> [Work instruction]
Set down each line of the data below exactly as it stands, dropping the pictures.

......

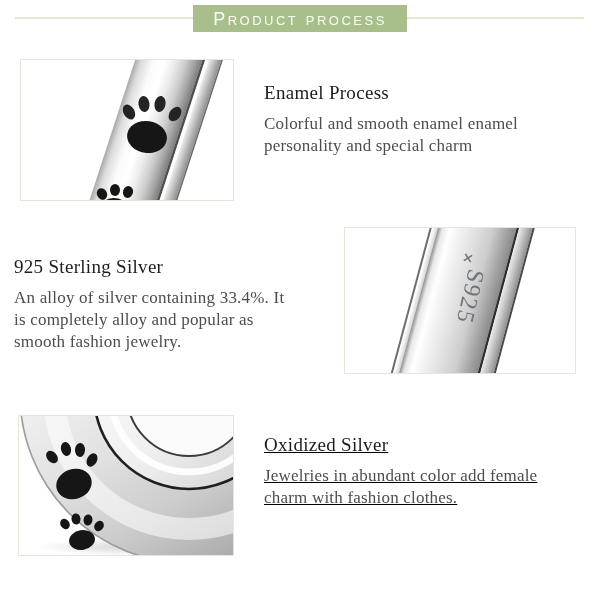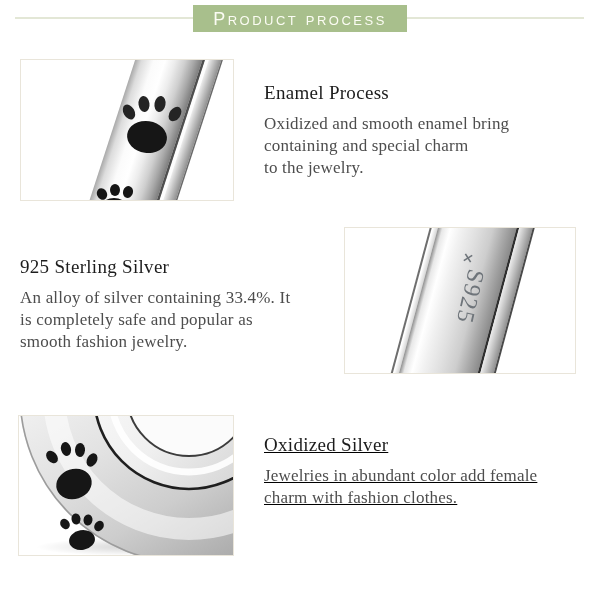"Oxidized and smooth enamel bring" div.bodyline { text: Oxidized and smooth enamel bring -> Colorful and smooth enamel enamel }
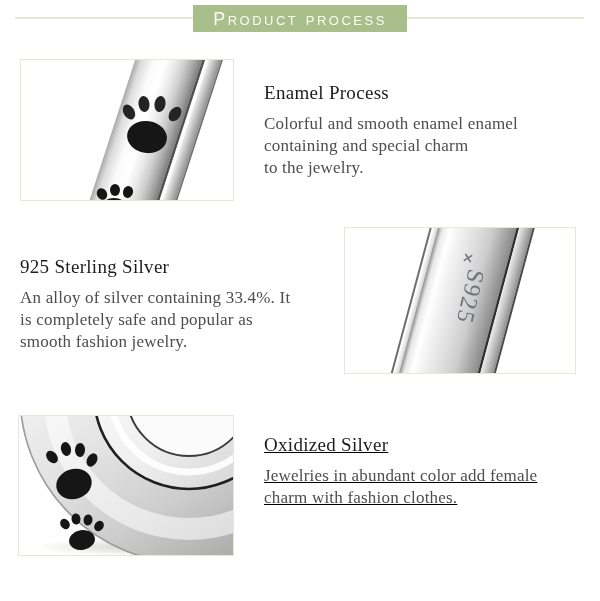"containing and special charm" div.bodyline { text: containing -> personality }
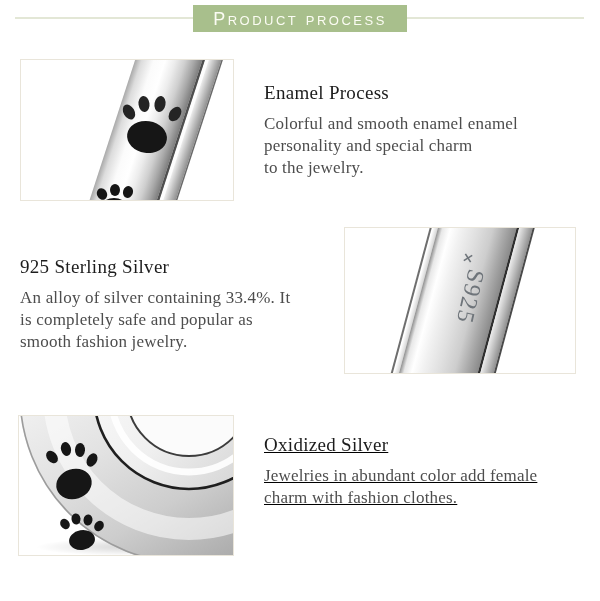"to the jewelry." div.bodyline { html: <div>to the jewelry.</div> -> none }
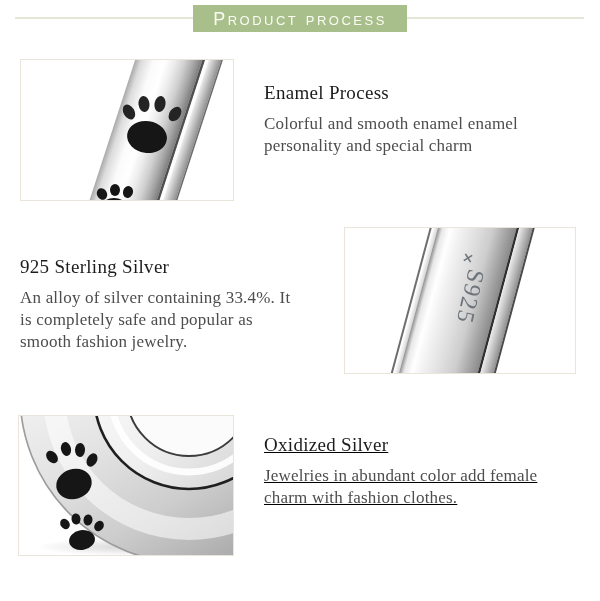"925 Sterling Silver" .tblock.t2 { left: 20px -> 14px }
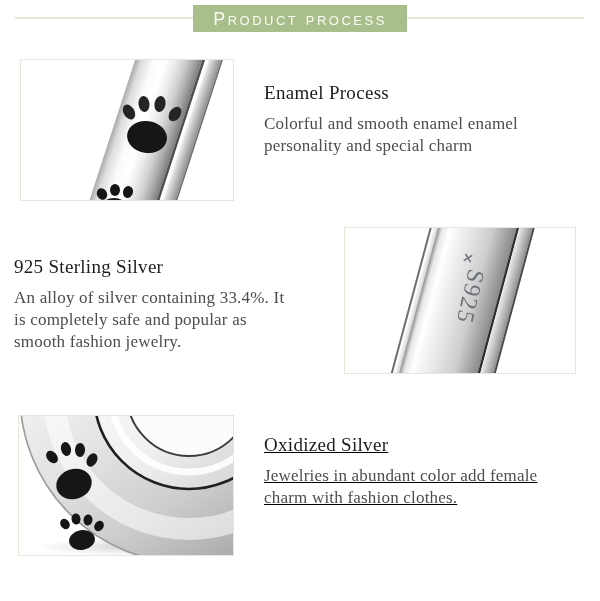"is completely safe and popular" div.bodyline { text: safe -> alloy }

......

> [Output for this exercise]
"Oxidized and smooth enamel bring" div.bodyline { text: Oxidized and smooth enamel bring -> Colorful and smooth enamel enamel }
"containing and special charm" div.bodyline { text: containing -> personality }
"to the jewelry." div.bodyline { html: <div>to the jewelry.</div> -> none }
"925 Sterling Silver" .tblock.t2 { left: 20px -> 14px }
"is completely safe and popular" div.bodyline { text: safe -> alloy }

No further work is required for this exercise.